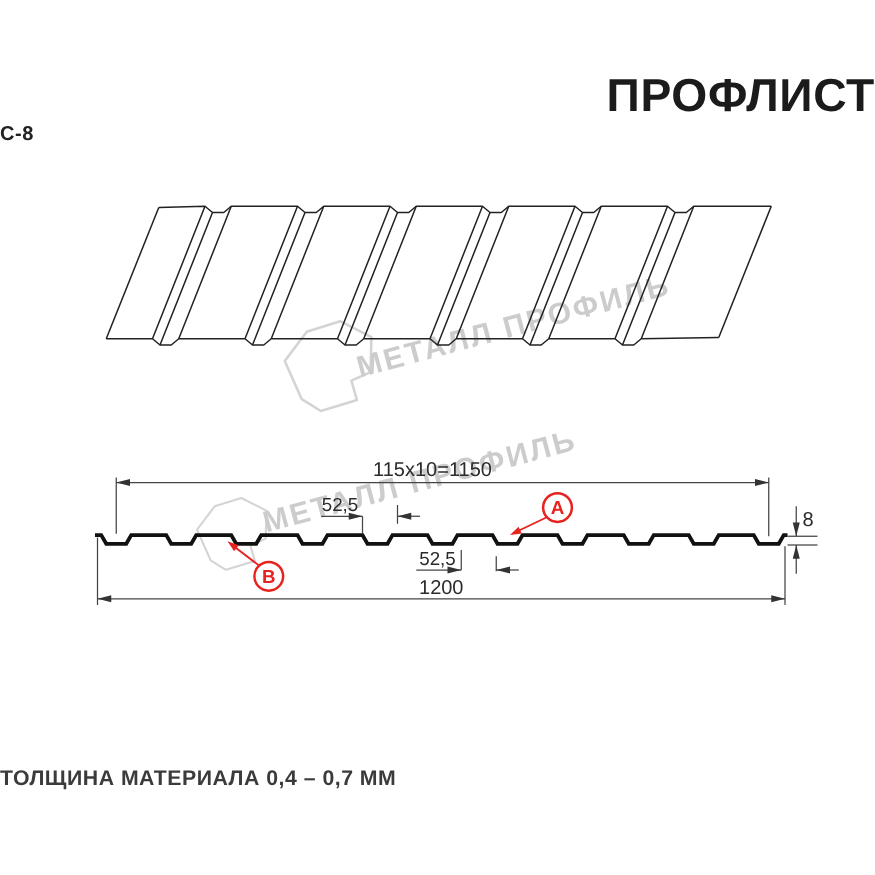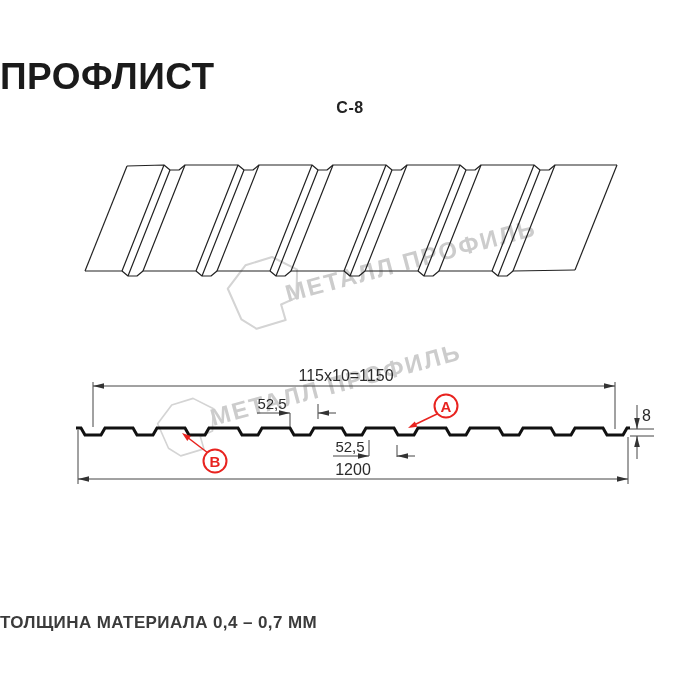--- a/index.html
+++ b/index.html
@@ -8,7 +8,7 @@
     font-family:"Liberation Sans", sans-serif;
   }
   .title{
-    position:absolute;top:56px;left:0;width:700px;text-align:left;
+    position:absolute;top:56px;left:0;width:700px;text-align:right;
     font-size:37px;font-weight:800;letter-spacing:.5px;color:#1b1b1b;
   }
   .subtitle{

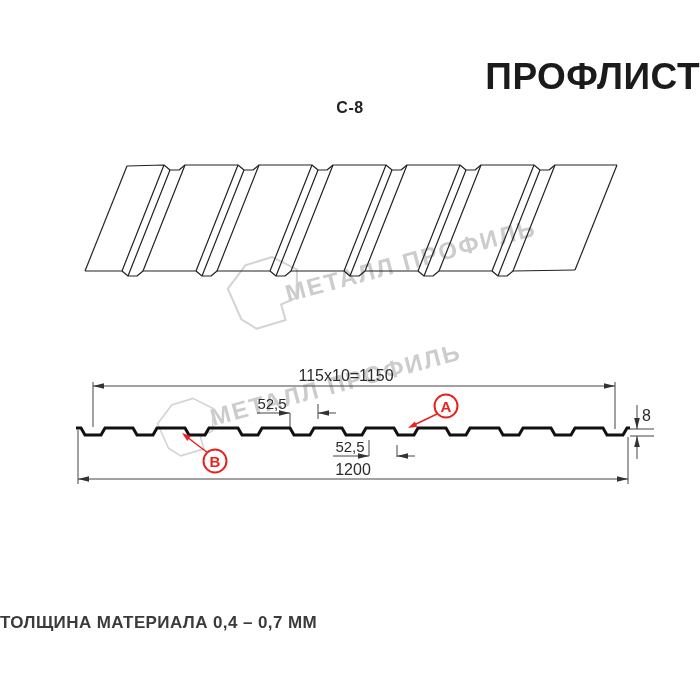--- a/index.html
+++ b/index.html
@@ -12,7 +12,7 @@
     font-size:37px;font-weight:800;letter-spacing:.5px;color:#1b1b1b;
   }
   .subtitle{
-    position:absolute;top:99px;left:0;width:700px;text-align:center;
+    position:absolute;top:99px;left:0;width:700px;text-align:left;
     font-size:16px;font-weight:700;letter-spacing:.5px;color:#222;
   }
   .footer{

☆ ☆ ☆ ☆ ☆ ☆ ☆

Action item =
Write out the material above once more, exactly as it reads, with no pictures.

Exercise result =
--- a/index.html
+++ b/index.html
@@ -8,7 +8,7 @@
     font-family:"Liberation Sans", sans-serif;
   }
   .title{
-    position:absolute;top:56px;left:0;width:700px;text-align:left;
+    position:absolute;top:56px;left:0;width:700px;text-align:right;
     font-size:37px;font-weight:800;letter-spacing:.5px;color:#1b1b1b;
   }
   .subtitle{

--- a/index.html
+++ b/index.html
@@ -12,7 +12,7 @@
     font-size:37px;font-weight:800;letter-spacing:.5px;color:#1b1b1b;
   }
   .subtitle{
-    position:absolute;top:99px;left:0;width:700px;text-align:center;
+    position:absolute;top:99px;left:0;width:700px;text-align:left;
     font-size:16px;font-weight:700;letter-spacing:.5px;color:#222;
   }
   .footer{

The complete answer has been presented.